Joseph COLOSIMO and Lorraine Colosimo, parents and natural guardians of John A. Colosimo, a minor, and Joseph Colosimo and Lorraine Colosimo, in their own right, Plaintiffs,
The MAY DEPARTMENT STORE COMPANY, a corporation, Defendant and Third-Party Plaintiff, v. Mr. and Mrs. James P. HUGHES and Muskin Manufacturing Company, Third-Party Defendants

Sorg, District Judge.

The opinion of the court was delivered by: SORG


SORG, District Judge.

 John Colosimo -- age 15 years, height 5 feet 6 inches, weight 140 pounds -- was invited, on July 21, 1965, by neighbors, Mr. and Mrs. James Hughes, to swim in an above-the-ground vinyl-lined family pool which they had just assembled in their back yard. The pool was 12 feet in diameter and 36 inches in height. An A-ladder type arrangement 38 inches high with an 18 inch by 14 inch platform on top straddled the side of the pool to facilitate entry and departure. John approached the pool, ascended the ladder, assumed a position on the platform with hands extended in front of him and dived head first into the water. As he struck bottom his hands slipped from under him causing his head to contact the floor of the pool with sufficient force to bring about serious injuries to his cervical spine.

 A short time before, Mrs. Hughes, attracted by a newspaper ad, had visited the toy department of Kaufmann's, a branch of the defendant May Department Store Company, (May Company) in Pittsburgh, Pa., observed an assembled family pool unit as pictured in the ad, and signed a purchase order. The pool was delivered by Kaufman's warehouse to the Hughes residence in the original cartons shipped to it by Muskin Manufacturing Company (Muskin), producer. It was assembled by Mr. and Mrs. Hughes according to the instructions which accompanied the packages, and filled with water on the day of John Colosimo's accident.

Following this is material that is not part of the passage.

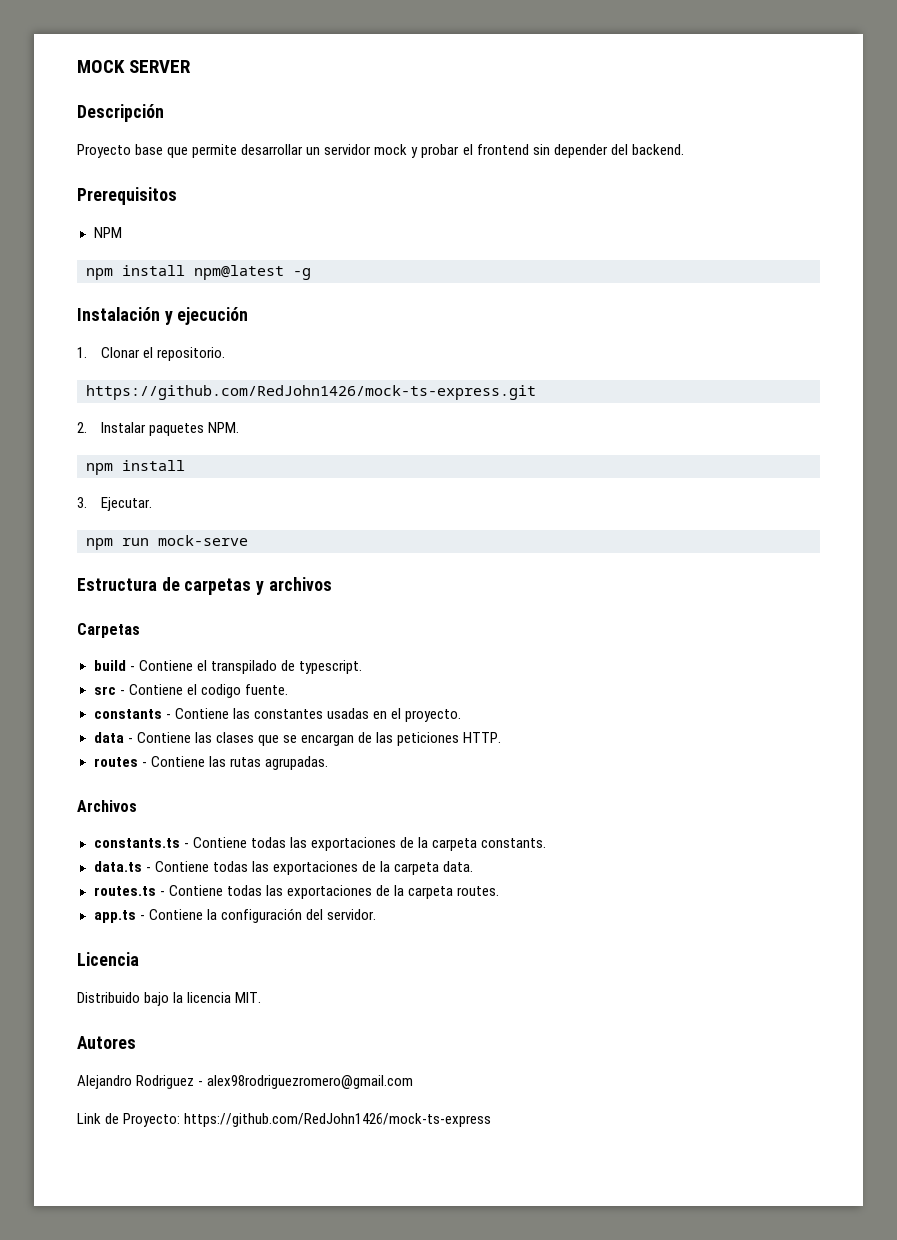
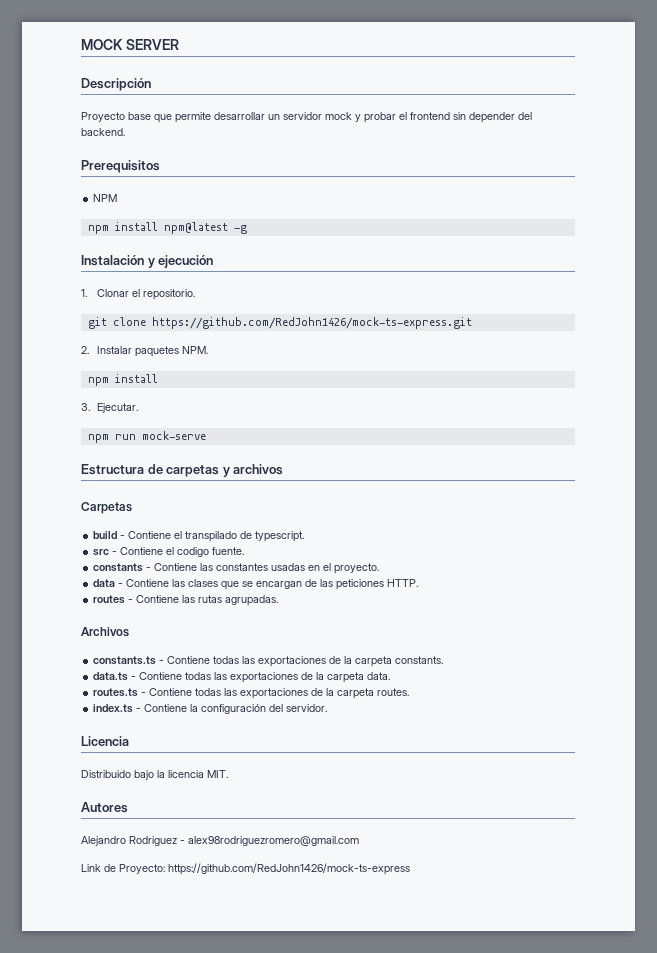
(225, 354) none -> [87,317,146,329] git clone
[93,910,136,923] app.ts -> [93,704,134,713] index.ts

 This action to recover damages arising from personal injuries was brought by John Colosimo and his parents against May Company, seller of the pool, on the theory of product liability set forth in Section 402(A) of the Restatement of Torts (2d), as follows:


"One who sells any product in a defective condition unreasonably dangerous to the user or consumer * * * is subject to liability for physical harm thereby caused to the ultimate user or consumer * * *, if


(a) the seller is engaged in the business of selling such a product, and


(b) it is expected to and does reach the user or consumer without substantial change in the condition in which it is sold."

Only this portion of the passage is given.